Goal of the exercise: Only the pictures should be dropped; copy the rest of the entries exactly.

Records for the exercise:
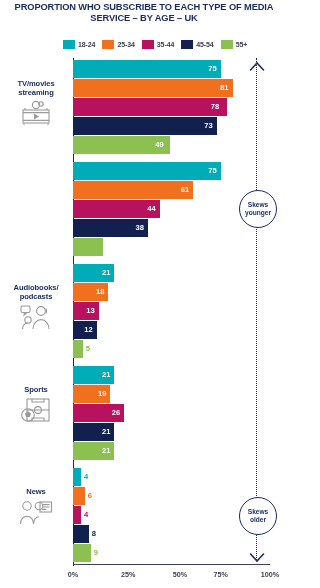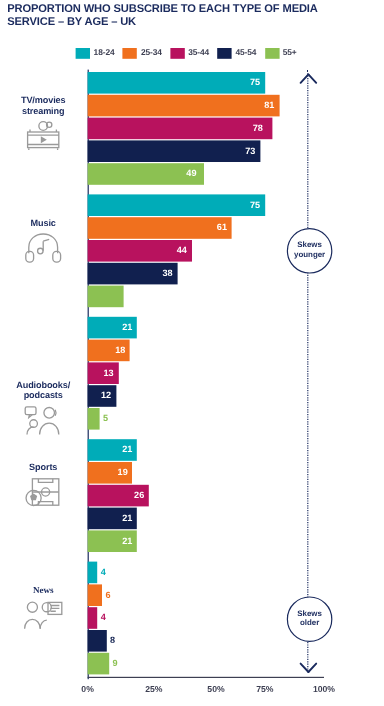--- a/index.html
+++ b/index.html
@@ -14,7 +14,7 @@
   .title{
     position:absolute;left:6px;top:2px;width:276px;
     font-size:9.3px;font-weight:bold;line-height:11.4px;
-    color:#1b2b5e;letter-spacing:-0.12px;
+    color:#1b2b5e;letter-spacing:-0.12px;text-align:center;
   }
   
   .legend{

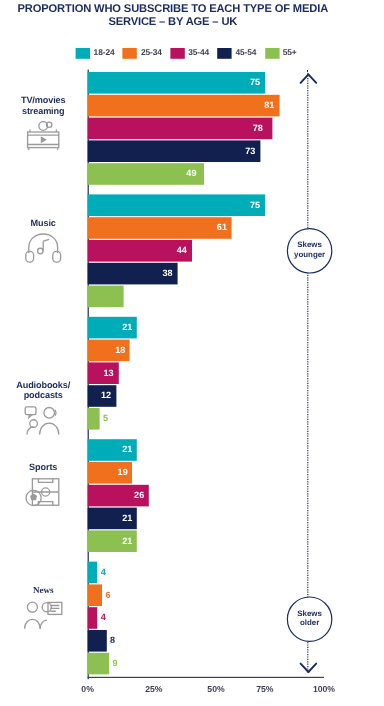--- a/index.html
+++ b/index.html
@@ -161,21 +161,6 @@
         </div>
       </div>
       <div class="group" style="top: 104px; height: 95px;">
-        <div class="cat" style="top: 18.5px;">
-          <div class="cat-label">
-            <div>Music</div>
-          </div>
-          <div class="cat-icon">
-            <svg width="34" height="27" viewBox="0 0 34 27">
-      <path d="M5 18V13C5 6.4 10.4 2 17 2c6.6 0 12 4.4 12 11v5" stroke="#9a9a9a" stroke-width="1.1" fill="none"></path>
-      <rect x="2.5" y="16.5" width="6.5" height="9" rx="3" stroke="#9a9a9a" stroke-width="1.1" fill="none"></rect>
-      <rect x="25" y="16.5" width="6.5" height="9" rx="3" stroke="#9a9a9a" stroke-width="1.1" fill="none"></rect>
-      <path d="M17 8v8" stroke="#9a9a9a" stroke-width="1.1" fill="none"></path>
-              <circle cx="14.6" cy="16.2" r="2.3" stroke="#9a9a9a" stroke-width="1.1" fill="none"></circle>
-      <path d="M17 8l5-1.6" stroke="#9a9a9a" stroke-width="1.1" fill="none"></path>
-            </svg>
-          </div>
-        </div>
         <div class="bars">
           <div class="bar-row">
             <div class="bar" style="width: 147.75px; background: rgb(0, 172, 184);"></div>

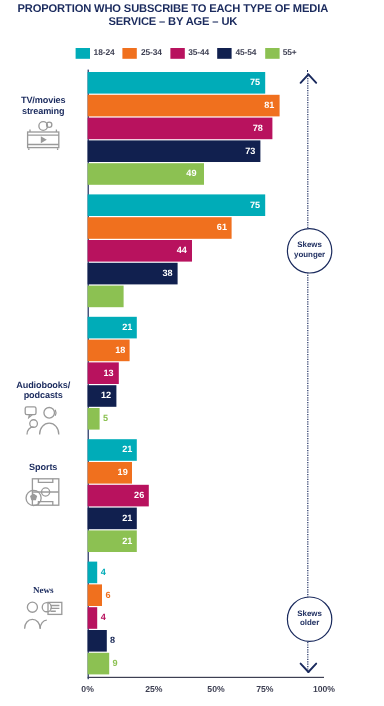--- a/index.html
+++ b/index.html
@@ -185,7 +185,7 @@
         </div>
       </div>
       <div class="group" style="top: 206px; height: 95px;">
-        <div class="cat" style="top: 18.5px; margin-top: 33px;">
+        <div class="cat" style="top: 18.5px;">
           <div class="cat-label">
             <div>Audiobooks/</div>
             <div>podcasts</div>

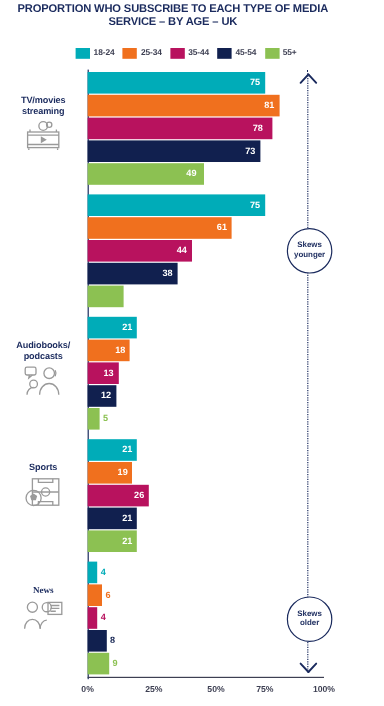--- a/index.html
+++ b/index.html
@@ -265,7 +265,7 @@
         </div>
       </div>
       <div class="group" style="top: 410px; height: 95px;">
-        <div class="cat" style="top: 18.5px; font-family: Liberation Serif, serif;">
+        <div class="cat" style="top: 18.5px;">
           <div class="cat-label">
             <div>News</div>
           </div>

Written response:
--- a/index.html
+++ b/index.html
@@ -14,7 +14,7 @@
   .title{
     position:absolute;left:6px;top:2px;width:276px;
     font-size:9.3px;font-weight:bold;line-height:11.4px;
-    color:#1b2b5e;letter-spacing:-0.12px;
+    color:#1b2b5e;letter-spacing:-0.12px;text-align:center;
   }
   
   .legend{

--- a/index.html
+++ b/index.html
@@ -161,21 +161,6 @@
         </div>
       </div>
       <div class="group" style="top: 104px; height: 95px;">
-        <div class="cat" style="top: 18.5px;">
-          <div class="cat-label">
-            <div>Music</div>
-          </div>
-          <div class="cat-icon">
-            <svg width="34" height="27" viewBox="0 0 34 27">
-      <path d="M5 18V13C5 6.4 10.4 2 17 2c6.6 0 12 4.4 12 11v5" stroke="#9a9a9a" stroke-width="1.1" fill="none"></path>
-      <rect x="2.5" y="16.5" width="6.5" height="9" rx="3" stroke="#9a9a9a" stroke-width="1.1" fill="none"></rect>
-      <rect x="25" y="16.5" width="6.5" height="9" rx="3" stroke="#9a9a9a" stroke-width="1.1" fill="none"></rect>
-      <path d="M17 8v8" stroke="#9a9a9a" stroke-width="1.1" fill="none"></path>
-              <circle cx="14.6" cy="16.2" r="2.3" stroke="#9a9a9a" stroke-width="1.1" fill="none"></circle>
-      <path d="M17 8l5-1.6" stroke="#9a9a9a" stroke-width="1.1" fill="none"></path>
-            </svg>
-          </div>
-        </div>
         <div class="bars">
           <div class="bar-row">
             <div class="bar" style="width: 147.75px; background: rgb(0, 172, 184);"></div>

--- a/index.html
+++ b/index.html
@@ -185,7 +185,7 @@
         </div>
       </div>
       <div class="group" style="top: 206px; height: 95px;">
-        <div class="cat" style="top: 18.5px; margin-top: 33px;">
+        <div class="cat" style="top: 18.5px;">
           <div class="cat-label">
             <div>Audiobooks/</div>
             <div>podcasts</div>

--- a/index.html
+++ b/index.html
@@ -265,7 +265,7 @@
         </div>
       </div>
       <div class="group" style="top: 410px; height: 95px;">
-        <div class="cat" style="top: 18.5px; font-family: Liberation Serif, serif;">
+        <div class="cat" style="top: 18.5px;">
           <div class="cat-label">
             <div>News</div>
           </div>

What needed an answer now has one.